Tra i suoi frequentatori si annoveravano alcuni medici, uno dei quali famoso abortista delle star. Ecco uno stralcio delle ricerche che abbiamo compiuto durante l’elaborazione del libro “Il mostro di Firenze, John Doe in Toscana, la storia osservata da un passante", (Carmen Gueye, Eidon Edizioni); sul perché le strade di queste due vicende si incrocino, torneremo.

"George Hodel, medico... fu posto per la prima volta sotto osservazione dalla polizia di Los Angeles nell'ottobre 1949, quando sua figlia quindicenne Tamara lo accusò di molestie. Il caso suscitò qualche sospetto di collegamento con il caso Short, tanto che le autorità decisero di porre il dottor Hodel sotto sorveglianza...per accertare la sua eventuale implicazione nel delitto...Tamara Hodel, la figlia di quindici anni, ha dichiarato che sua madre Dorothy le ha confidato che, la notte dell'omicidio, suo padre è stato fuori tutta la notte per un party e che le ha detto: "Non saranno mai capaci di provare che l'ho uccisa io". Due microfoni sono stati piazzati nella casa del sospetto. ...Rudolph Waters, che si sa abbia conosciuto sia la vittima che il sospettato, ha asserito che non ha mai visto la vittima ed Hodel assieme e che non crede alla possibilità che i due si conoscessero. Le seguenti persone, interrogate, non hanno saputo fornire nessun dato capace di collegare il sospetto alla vittima [...].Nel 2003 Steve Hodel (figlio del dottor Hodel ed ex-detective della Sezione Omicidi della Polizia di Los Angeles) ha pubblicato un libro in cui afferma che il padre, deceduto nel 1999, è il responsabile sia dell'omicidio della "Dalia Nera" sia di un ampio numero di omicidi irrisolti commessi lungo un ventennio. ... ... il detective Brian Car... ha affermato in una intervista televisiva che...se avesse portato un impianto accusatorio debole come quello di Steve Hodel al pubblico ministero, questi «mi avrebbe riso in faccia e mi avrebbe cacciato fuori dal suo ufficio». WIKI
 

Nel contesto di una sceneggiatura stile “L.A. Confidential” saltiamo a pie’ pari la tirata su tutti gli spostati e gli psicopatici tossicomani, indagati a vario titolo, usciti e prosciolti dalle indagini “fatte male”, per unanime parere. Ammesso che, a differenza di quanto sostiene Hodel Jr, la Polizia avesse invece lo scrupolo di lavorarci come si deve, ebbene: tra mitomani, sciacalli, lettere anonime e gente che denunciava i parenti più odiati, non se ne esce.

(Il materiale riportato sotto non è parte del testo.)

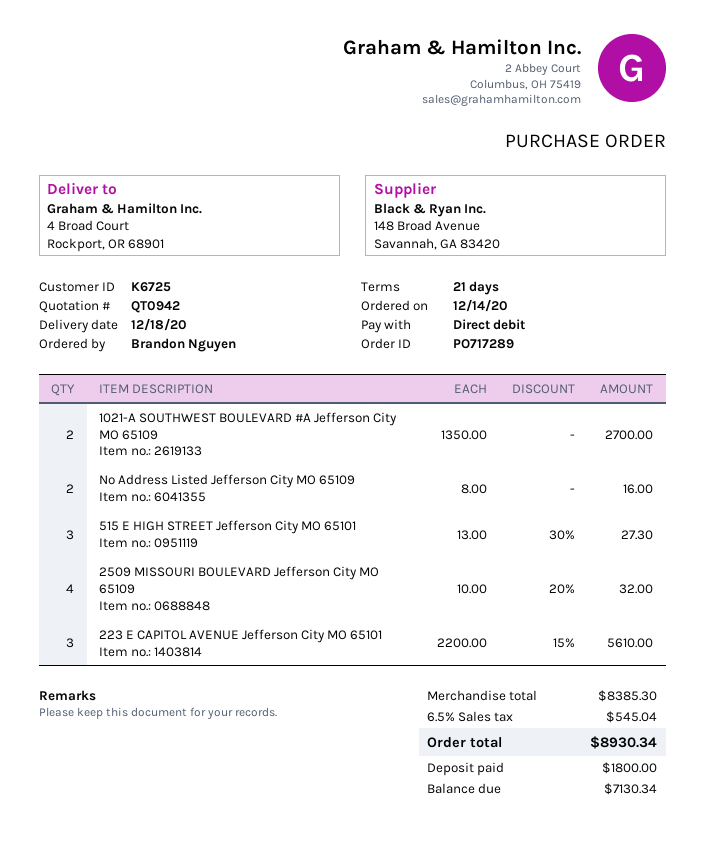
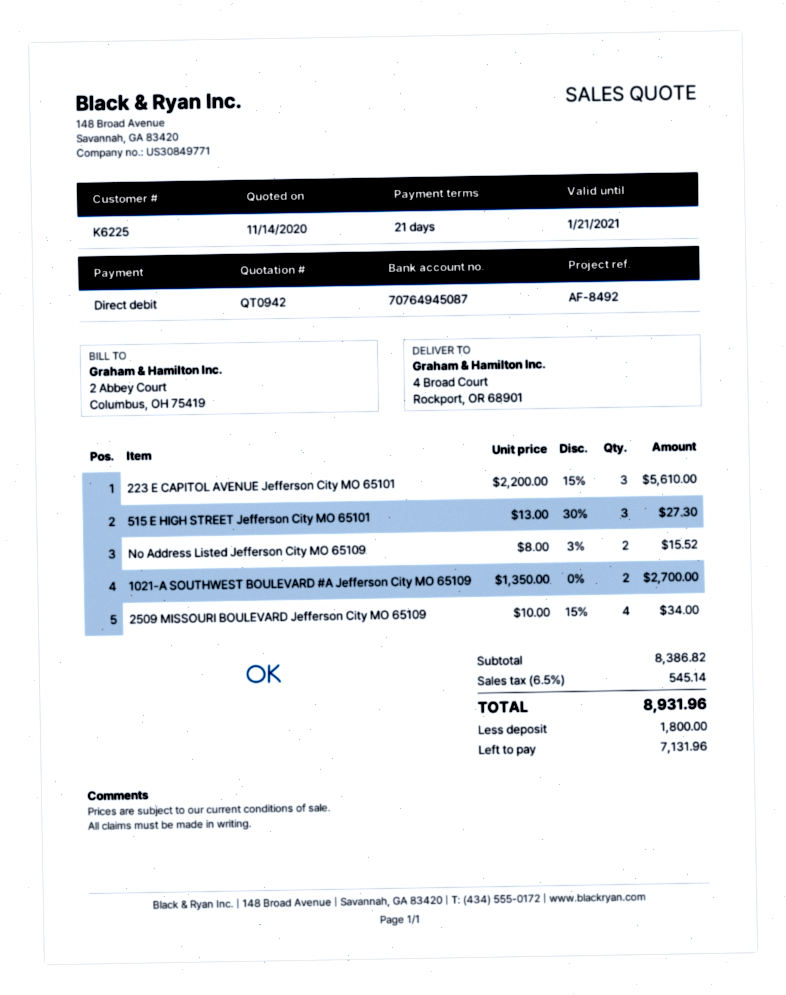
customer number: K6725 -> K6225
No Address Listed Jefferson City MO 65109: 2 x 8.00 = 16.00 -> 2 x 8.00 - 3% = 15.52
2509 MISSOURI BOULEVARD Jefferson City MO 65109: 4 x 10.00 - 20% = 32.00 -> 4 x 10.00 - 15% = 34.00
subtotal: 8385.30 -> 8386.82
tax: 6.5% = 545.04 -> 6.5% = 545.14
total: 8930.34 -> 8931.96
balance: 7130.34 -> 7131.96

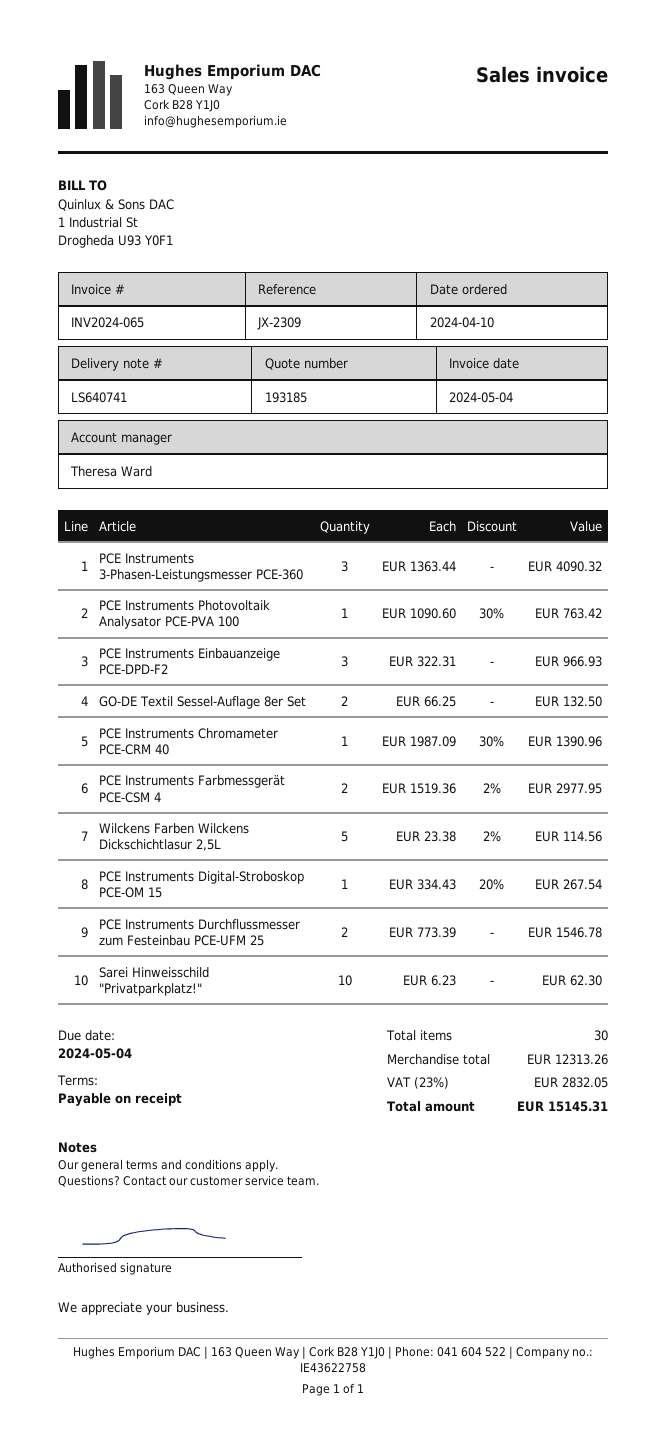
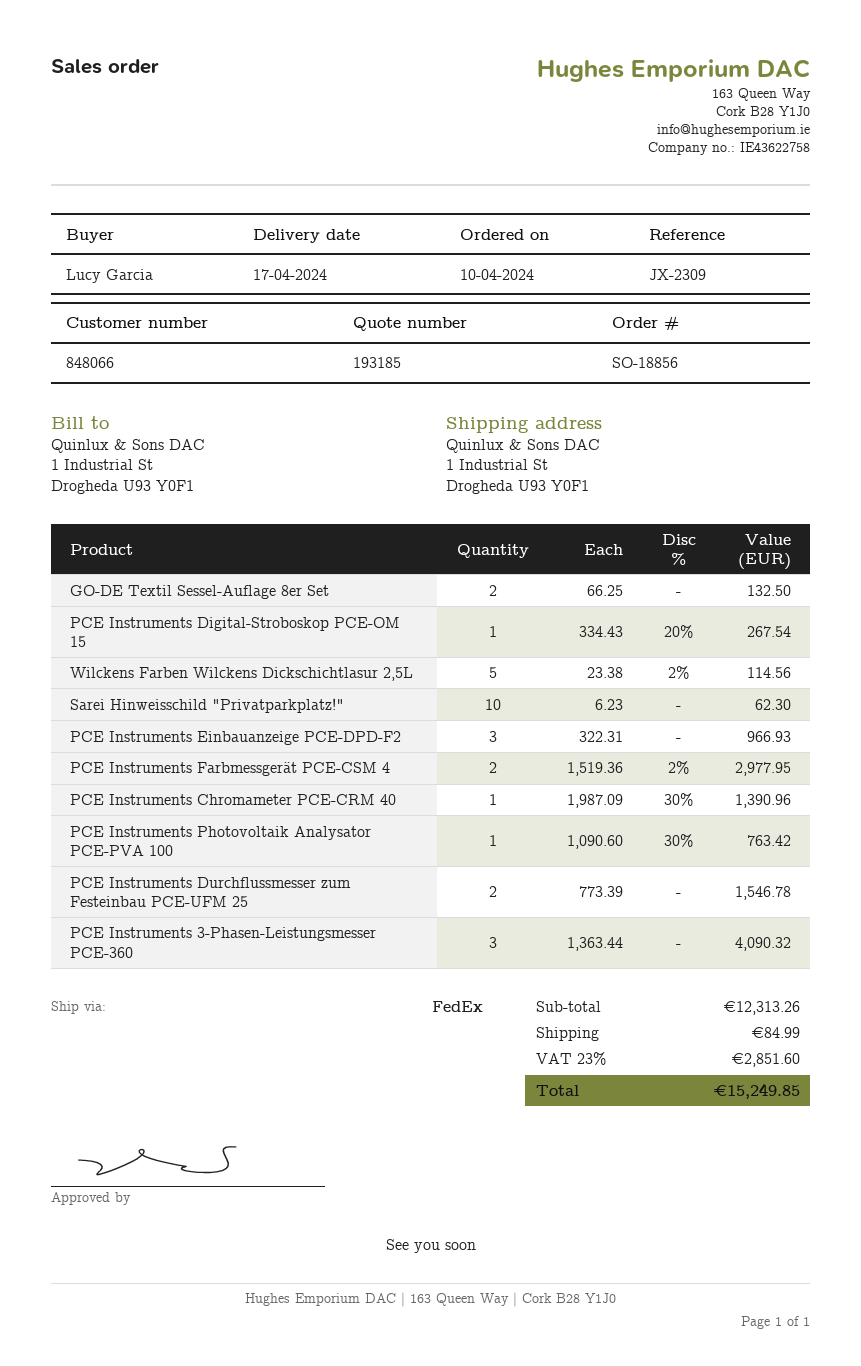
shipping: none -> 84.99
tax: 23% = 2832.05 -> 23% = 2851.60
total: 15145.31 -> 15249.85

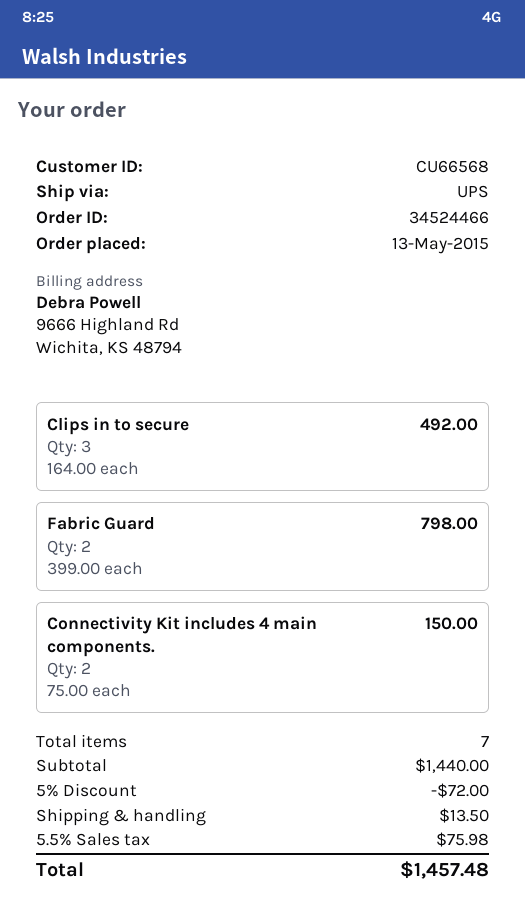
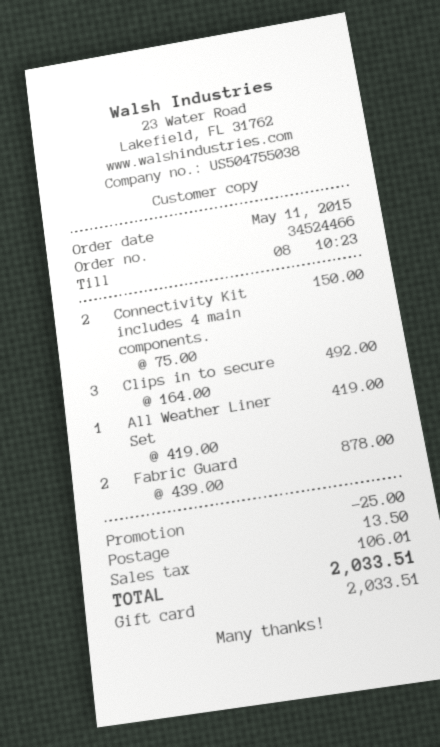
order date: 2015-05-13 -> 2015-05-11
Fabric Guard: 2 x 399.00 = 798.00 -> 2 x 439.00 = 878.00
All Weather Liner Set: none -> 1 x 419.00 = 419.00
discount: 72.00 -> 25.00
tax: 75.98 -> 106.01
total: 1457.48 -> 2033.51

L’abominio sul corpo femminile, dunque, ci porta a pensare ancora al ”monster” fiorentino, alle teorie sataniste ( non nostre, ma di emeriti studiosi, come peraltro di cialtroni del crimine), riprese dal film di De Palma, tra orge e stravizi, in mezzo ai quali la Dalia potrebbe essersi impastoiata. Anche nel suo caso, come a Firenze, arrivò qualche rivendicazione scritta ritagliando le lettere dai giornali, ma la particolarità specifica consiste nel fatto che, laddove a Firenze la missiva conteneva un lembo del seno dell’ultima vittima, della Dalia arrivarono effetti personali: dunque, non erano semplici letteracce buttate lì a caso, come sempre avviene.

Chi la uccise dunque era in possesso delle sue cose, a parte una borsetta e una scarpa ritrovati giorni dopo in un campo ( e questo ricorda il delitto di Rabatta del 1974). L’omicidio evidentemente non avvenne in quel prato, chi operò sapeva come incidere, magistralmente, un cadavere.

Sapete chi fu sospettato (mediaticamente), a un certo punto? Addirittura Orson Welles, il genio di “Quarto Potere”, l’ex marito di Rita Hayworth, che durante la gavetta si era specializzato in trucchetti da mago, squartando manichini: a noi sembra che Orson ( morto nel 1985, ancora sposato con la terza moglie italiana) sia stato messo alla berlina solo per gli insulti che indirizzava al quel potere che col suo film veniva smascherato, ma tanto ci rappresenta quanto di cervellotico abbia inquinato le analisi di questo delitto. 

Di fatto, non si è capito bene nemmeno come sia morta la ragazza, perché il referto autoptico si mantiene sul generico. Ridicole appaiono le tesi sulla mano omicida femminile, la famosa “dottoressa lesbica”, o la rivale in amore: una donna da sola non può fisicamente reggere un simile massacro. 

L’avete capito: tra stregoni, criminali, mafiosi, serial killer, e sottobosco annesso, non si è mai venuti a capo dell’enigma della Dalia e forse nemmeno lo si è voluto.